When I was a kid I remember riding in the back window of the sedan, lying in the back of my father’s pickup truck or sleeping on the back seat. I turned out just fine. So did all other 80’s kids who didn’t wear bike helmets and drank from a hose, right?

Not necessarily, although cars and seat belts have come a long way. Those lap belts we had in the back of the Crown Vic are questionable. But today’s seatbelts are not. The numbers are in and seatbelts save thousands of lives every year.

Unbelted rear seat passengers kill front seat drivers

When you get behind the wheel and an adult behind you doesn’t want to wear their seatbelt you might not care. It’s their decision, right? You might want to think twice about that person behind you.

In a frontal crash, the driver is 137% more likely to die if a rear passenger isn’t belted! How is that possible? Let’s say Tony is driving and Bob is in the back seat. Tony crashes into a car that pulls out in front of him. The vehicle’s safety systems (restraints, airbag, etc) are designed to keep Tony safe. But Bob was been in the back seat eating french fries and his 220lb body slams into the back of Tony’s seat at 40MPH. If you slept through physics class, momentum is mass times velocity.

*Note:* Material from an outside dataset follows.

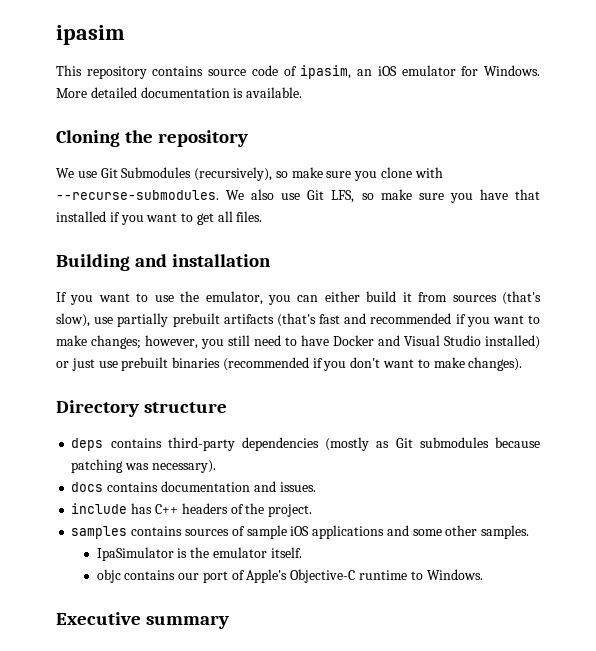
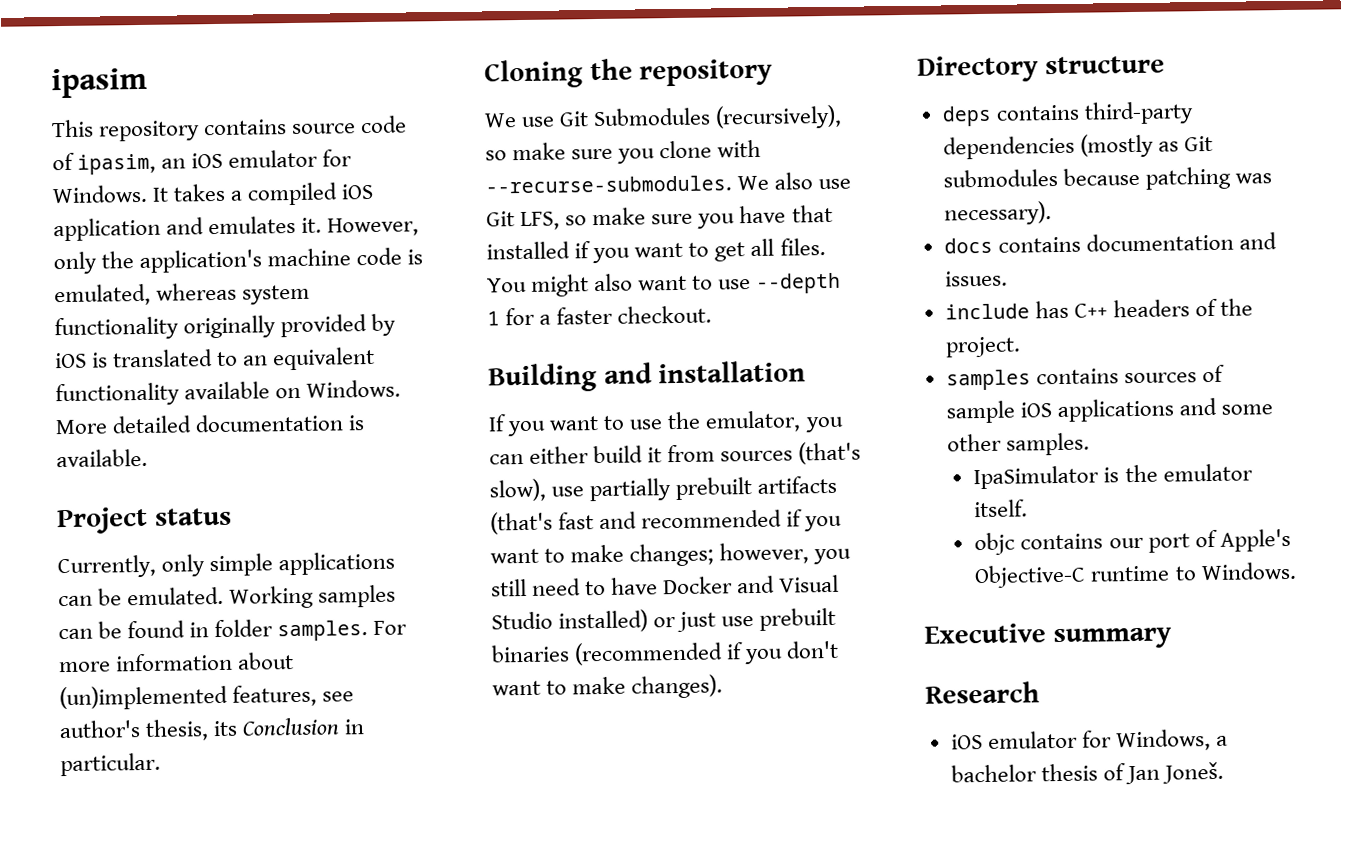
(540, 70) none -> [152,182,375,206] [53,215,420,242] [53,247,424,275] [54,282,311,307] [54,313,397,341] [54,346,376,371] [55,379,402,407] It takes a compiled iOS application and emulates it. However, only the application's machine code is emulated, whereas system functionality originally provided by iOS is translated to an equivalent functionality available on Windows.
(303, 92) none -> [57,506,232,535] [57,551,396,579] [58,584,397,609] [58,619,408,642] [59,652,295,673] [59,684,355,711] [59,717,366,741] [60,752,161,777] // Project status // Currently, only simple applications can be emulated. Working samples can be found in folder samples. For more information about (un)implemented features, see author's thesis, its Conclusion in particular.
(263, 216) none -> [487,272,842,297] [487,305,713,326] You might also want to use --depth 1 for a faster checkout.
(230, 622) none -> [925,681,1040,704] [950,729,1229,752] [950,761,1225,785] // Research // iOS emulator for Windows, a bachelor thesis of Jan Joneš.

Basically, Bob has a LOT of momentum and might just snap Tony’s seat right off of the floor. Put the french fries down and go eat some celery, Bob!

Even if it isn’t the law, Tony is responsible for what happens in his vehicle to some extent. If Bob gets hurt or Tony gets crushed, this was all Tony’s choice.

Don’t be like Tony.

How safe is the backseat WITH a seat belt?

No, the back seat, statistically, isn’t as safe as the front seat. Although that’s improving, passengers in the rear seat do not have airbags in front of them, and many seatbelts in the rear lack crash tensioners.

But…  The fact is that fatal injuries are reduced by 58% in sedans and 75% in SUVs for rear seat passengers who are belted. This means that when Tony T-Bones the other negligent driver, he is more likely to be fine and Bob probably is, too (if they’re both wearing a seat belt). Bob may not even spill his french fries.

In some states, rear seat passengers over the age of 18 aren’t required to wear a seat belt. But you can’t rely on a sheet of paper in a book somewhere to keep you safe. Use your brain. Even if you don’t care about your own safety, consider doing it for the people in the chair ahead of you driving you around.